> _WHAT THE EXERCISE ASKS_
Your task is to copy the listing exactly, with the pictures left out.

> _GIVEN RECORDS_
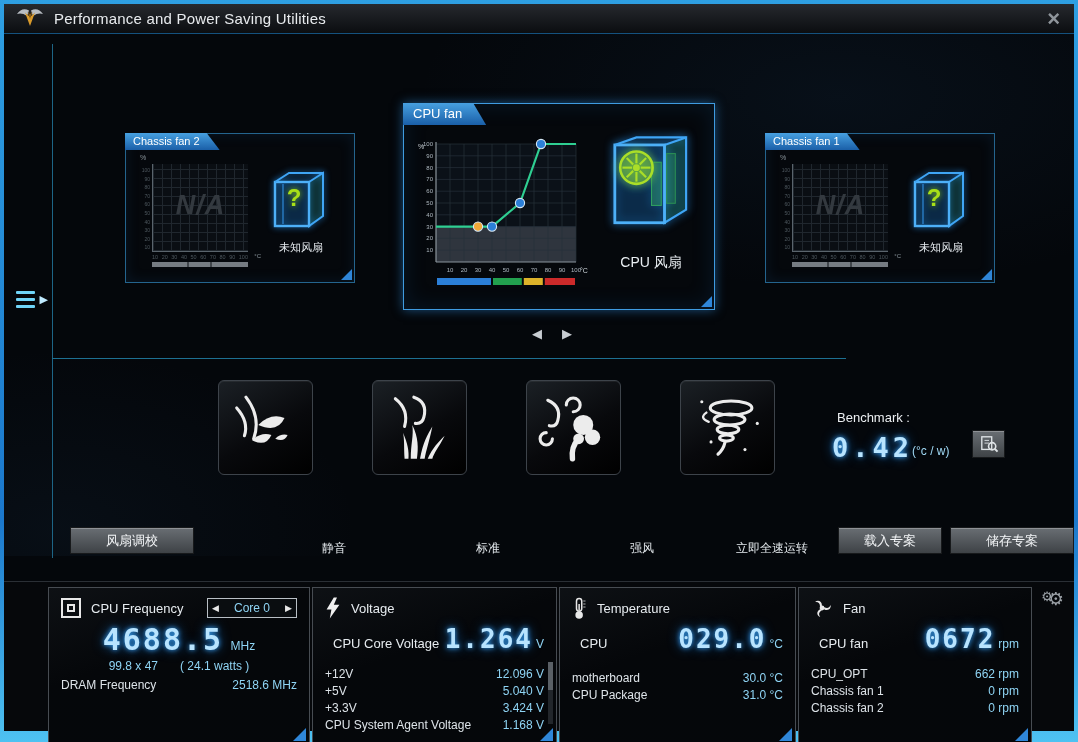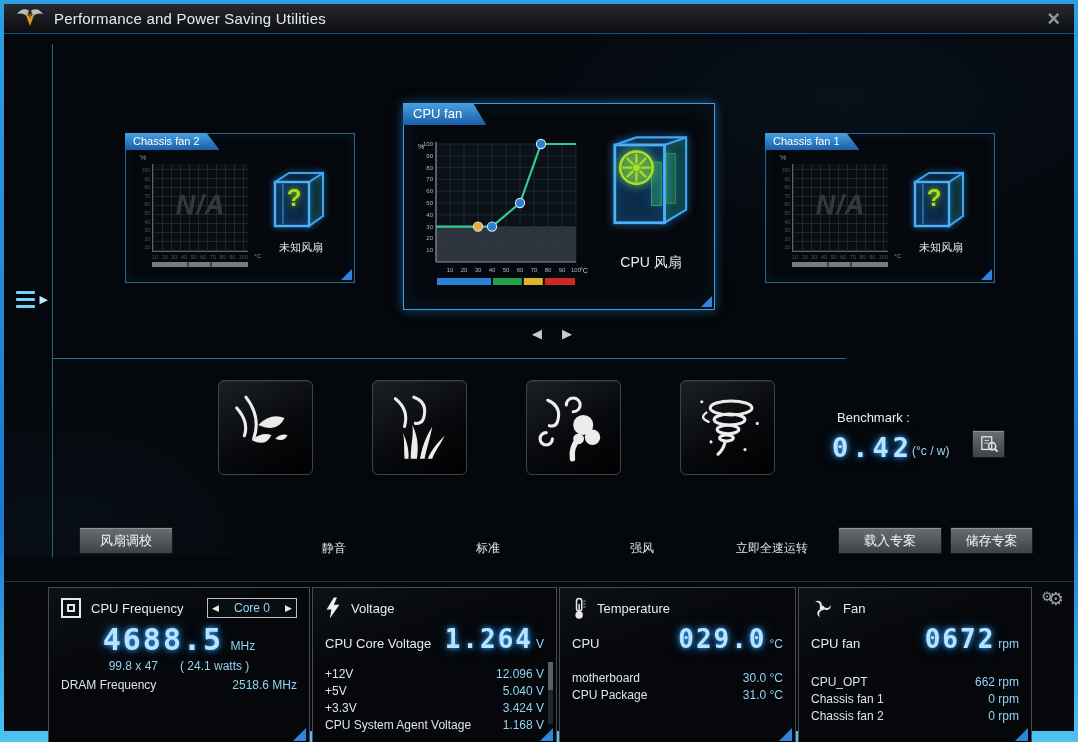--- a/index.html
+++ b/index.html
@@ -433,7 +433,7 @@
         </svg>
       </div>
 
-      <div class="gray-btn action-btn" style="left:75px;width:94px;">风扇调校</div>
+      <div class="gray-btn action-btn" style="left:66px;width:124px;">风扇调校</div>
       <div class="gray-btn action-btn" style="left:834px;width:104px;">载入专案</div>
       <div class="gray-btn action-btn" style="left:946px;width:83px;">储存专案</div>
     </div>

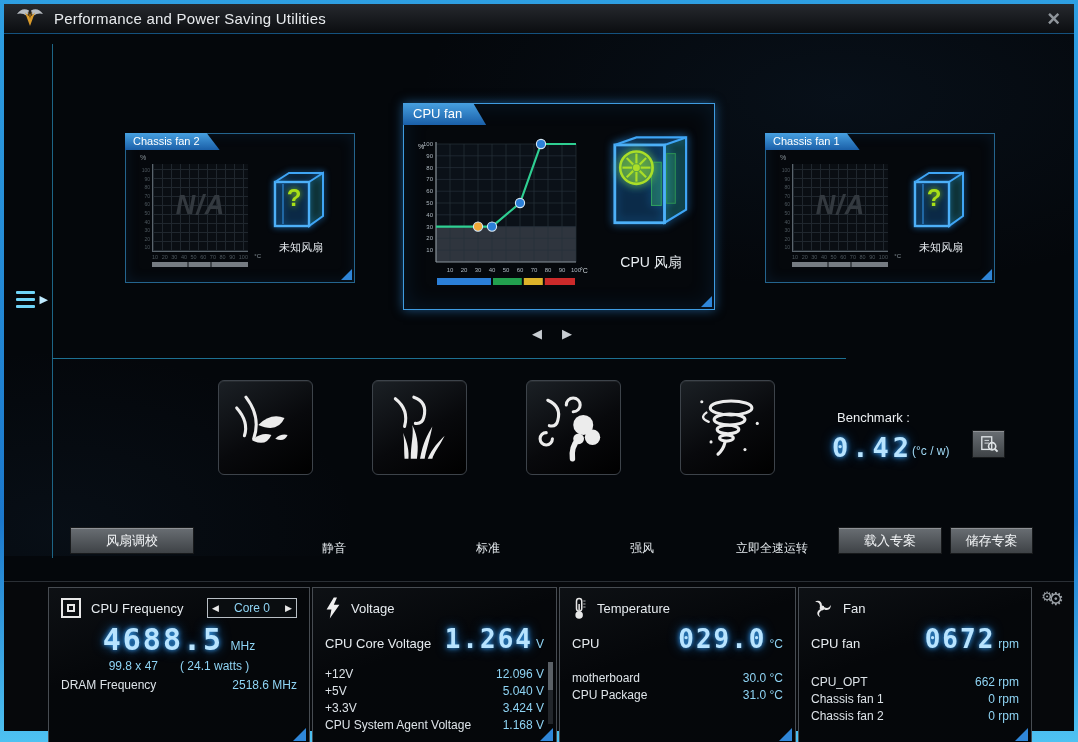--- a/index.html
+++ b/index.html
@@ -435,7 +435,7 @@
 
       <div class="gray-btn action-btn" style="left:66px;width:124px;">风扇调校</div>
       <div class="gray-btn action-btn" style="left:834px;width:104px;">载入专案</div>
-      <div class="gray-btn action-btn" style="left:946px;width:83px;">储存专案</div>
+      <div class="gray-btn action-btn" style="left:946px;width:124px;">储存专案</div>
     </div>
 
     <div class="monitor">

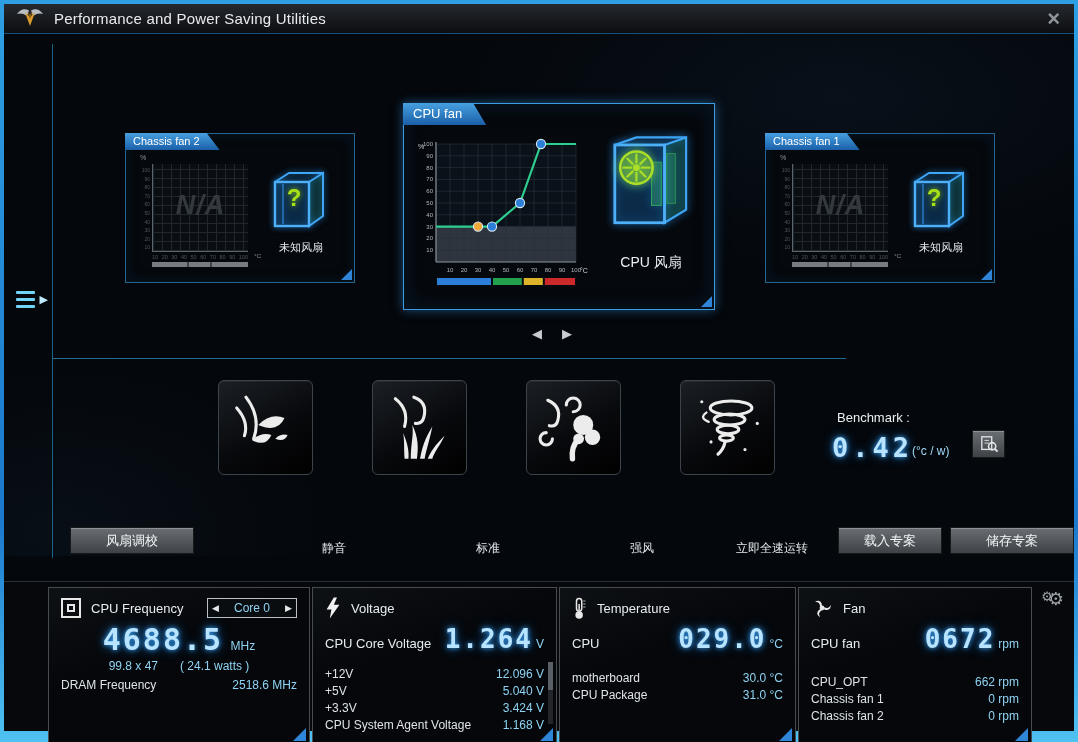--- a/index.html
+++ b/index.html
@@ -108,7 +108,7 @@
   .p-row .lb{color:#dde3e8;}
   .p-row .vl{color:#8fd4f4;}
   .bigline{display:flex;align-items:baseline;justify-content:space-between;margin-top:4px;}
-  .big-label{font-size:13px;color:#e6ebef;}
+  .big-label{font-size:13px;color:#e6ebef;margin-left:8px;}
   .big-val{font-size:26px;letter-spacing:2px;}
   .big-unit{color:#8fd4f4;font-size:12px;margin-left:3px;}
 

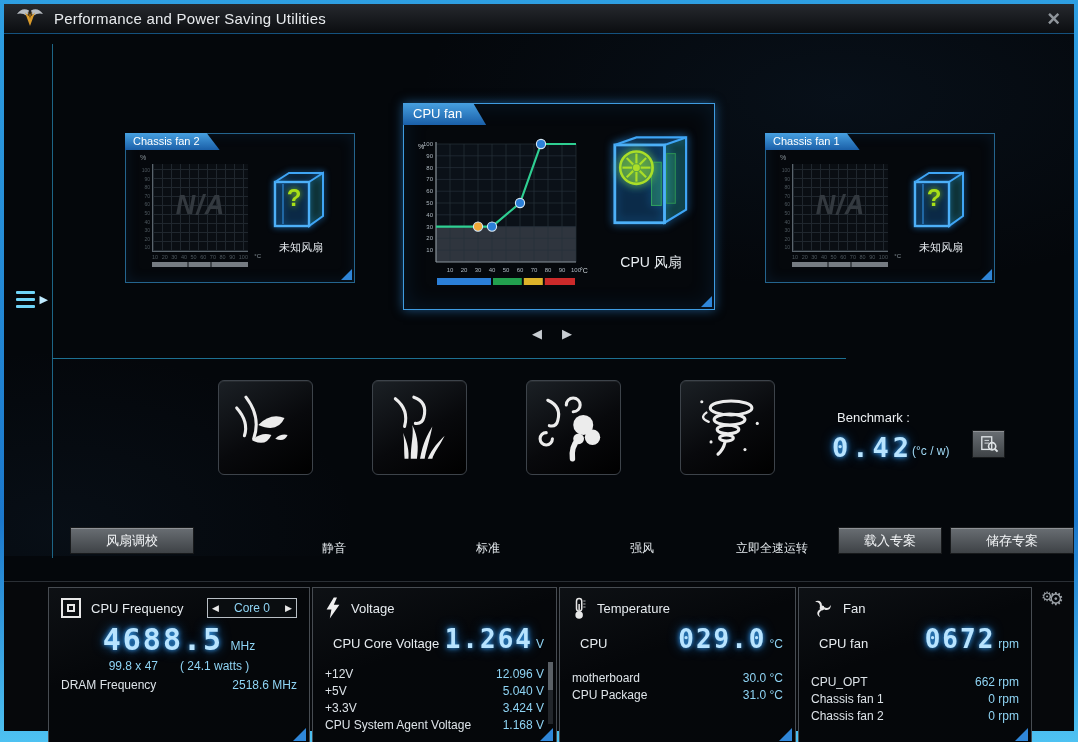--- a/index.html
+++ b/index.html
@@ -546,7 +546,7 @@
             <span class="big-label">CPU fan</span>
             <span><span class="seg big-val">0672</span><span class="big-unit">rpm</span></span>
           </div>
-          <div style="margin-top:20px;">
+          <div style="margin-top:12px;">
             <div class="p-row">
                 <span class="lb">CPU_OPT</span>
                 <span class="vl">662  rpm</span>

> _TASK ANSWER_
--- a/index.html
+++ b/index.html
@@ -433,7 +433,7 @@
         </svg>
       </div>
 
-      <div class="gray-btn action-btn" style="left:75px;width:94px;">风扇调校</div>
+      <div class="gray-btn action-btn" style="left:66px;width:124px;">风扇调校</div>
       <div class="gray-btn action-btn" style="left:834px;width:104px;">载入专案</div>
       <div class="gray-btn action-btn" style="left:946px;width:83px;">储存专案</div>
     </div>

--- a/index.html
+++ b/index.html
@@ -435,7 +435,7 @@
 
       <div class="gray-btn action-btn" style="left:66px;width:124px;">风扇调校</div>
       <div class="gray-btn action-btn" style="left:834px;width:104px;">载入专案</div>
-      <div class="gray-btn action-btn" style="left:946px;width:83px;">储存专案</div>
+      <div class="gray-btn action-btn" style="left:946px;width:124px;">储存专案</div>
     </div>
 
     <div class="monitor">

--- a/index.html
+++ b/index.html
@@ -108,7 +108,7 @@
   .p-row .lb{color:#dde3e8;}
   .p-row .vl{color:#8fd4f4;}
   .bigline{display:flex;align-items:baseline;justify-content:space-between;margin-top:4px;}
-  .big-label{font-size:13px;color:#e6ebef;}
+  .big-label{font-size:13px;color:#e6ebef;margin-left:8px;}
   .big-val{font-size:26px;letter-spacing:2px;}
   .big-unit{color:#8fd4f4;font-size:12px;margin-left:3px;}
 

--- a/index.html
+++ b/index.html
@@ -546,7 +546,7 @@
             <span class="big-label">CPU fan</span>
             <span><span class="seg big-val">0672</span><span class="big-unit">rpm</span></span>
           </div>
-          <div style="margin-top:20px;">
+          <div style="margin-top:12px;">
             <div class="p-row">
                 <span class="lb">CPU_OPT</span>
                 <span class="vl">662  rpm</span>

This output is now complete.